─── RECORDS FOR THE TASK

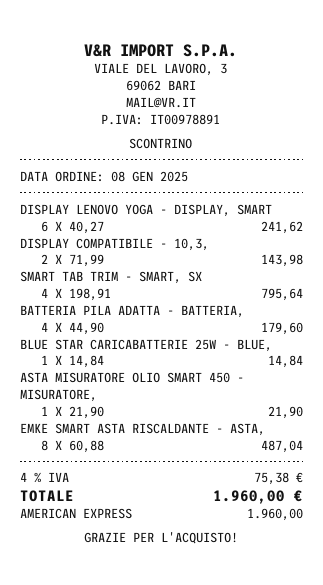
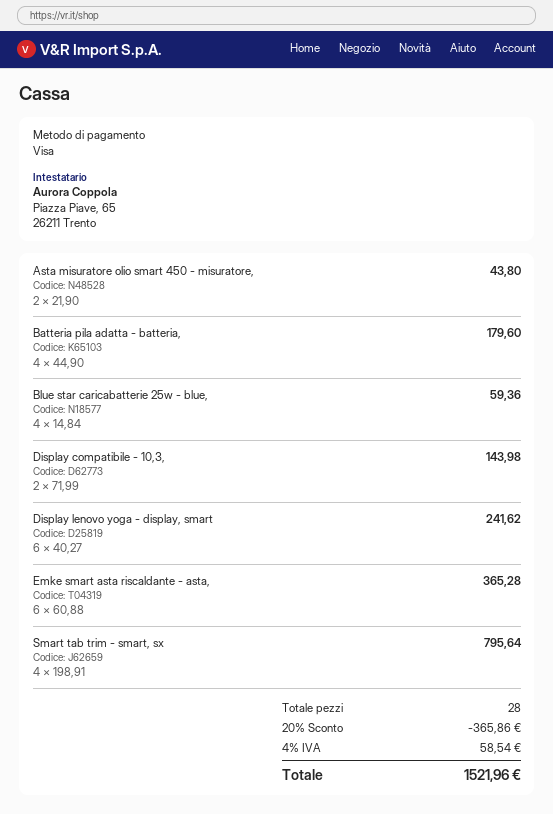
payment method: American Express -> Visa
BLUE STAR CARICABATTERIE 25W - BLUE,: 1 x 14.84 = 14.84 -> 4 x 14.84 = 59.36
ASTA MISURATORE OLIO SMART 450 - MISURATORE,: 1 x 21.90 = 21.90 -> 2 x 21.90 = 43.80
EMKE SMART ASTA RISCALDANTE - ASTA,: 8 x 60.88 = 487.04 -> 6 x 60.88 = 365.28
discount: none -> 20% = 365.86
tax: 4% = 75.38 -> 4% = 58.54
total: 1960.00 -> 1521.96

──────

■ TASK INSTRUCTIONS ■
Could you return exactly the lines above from the line with "BLUE STAR CARICABATTERIE" to the line with "EMKE SMART ASTA", both included, and nothing else?

■ RESULT FOR THIS TASK ■
BLUE STAR CARICABATTERIE 25W - BLUE,: 1 x 14.84 = 14.84 -> 4 x 14.84 = 59.36
ASTA MISURATORE OLIO SMART 450 - MISURATORE,: 1 x 21.90 = 21.90 -> 2 x 21.90 = 43.80
EMKE SMART ASTA RISCALDANTE - ASTA,: 8 x 60.88 = 487.04 -> 6 x 60.88 = 365.28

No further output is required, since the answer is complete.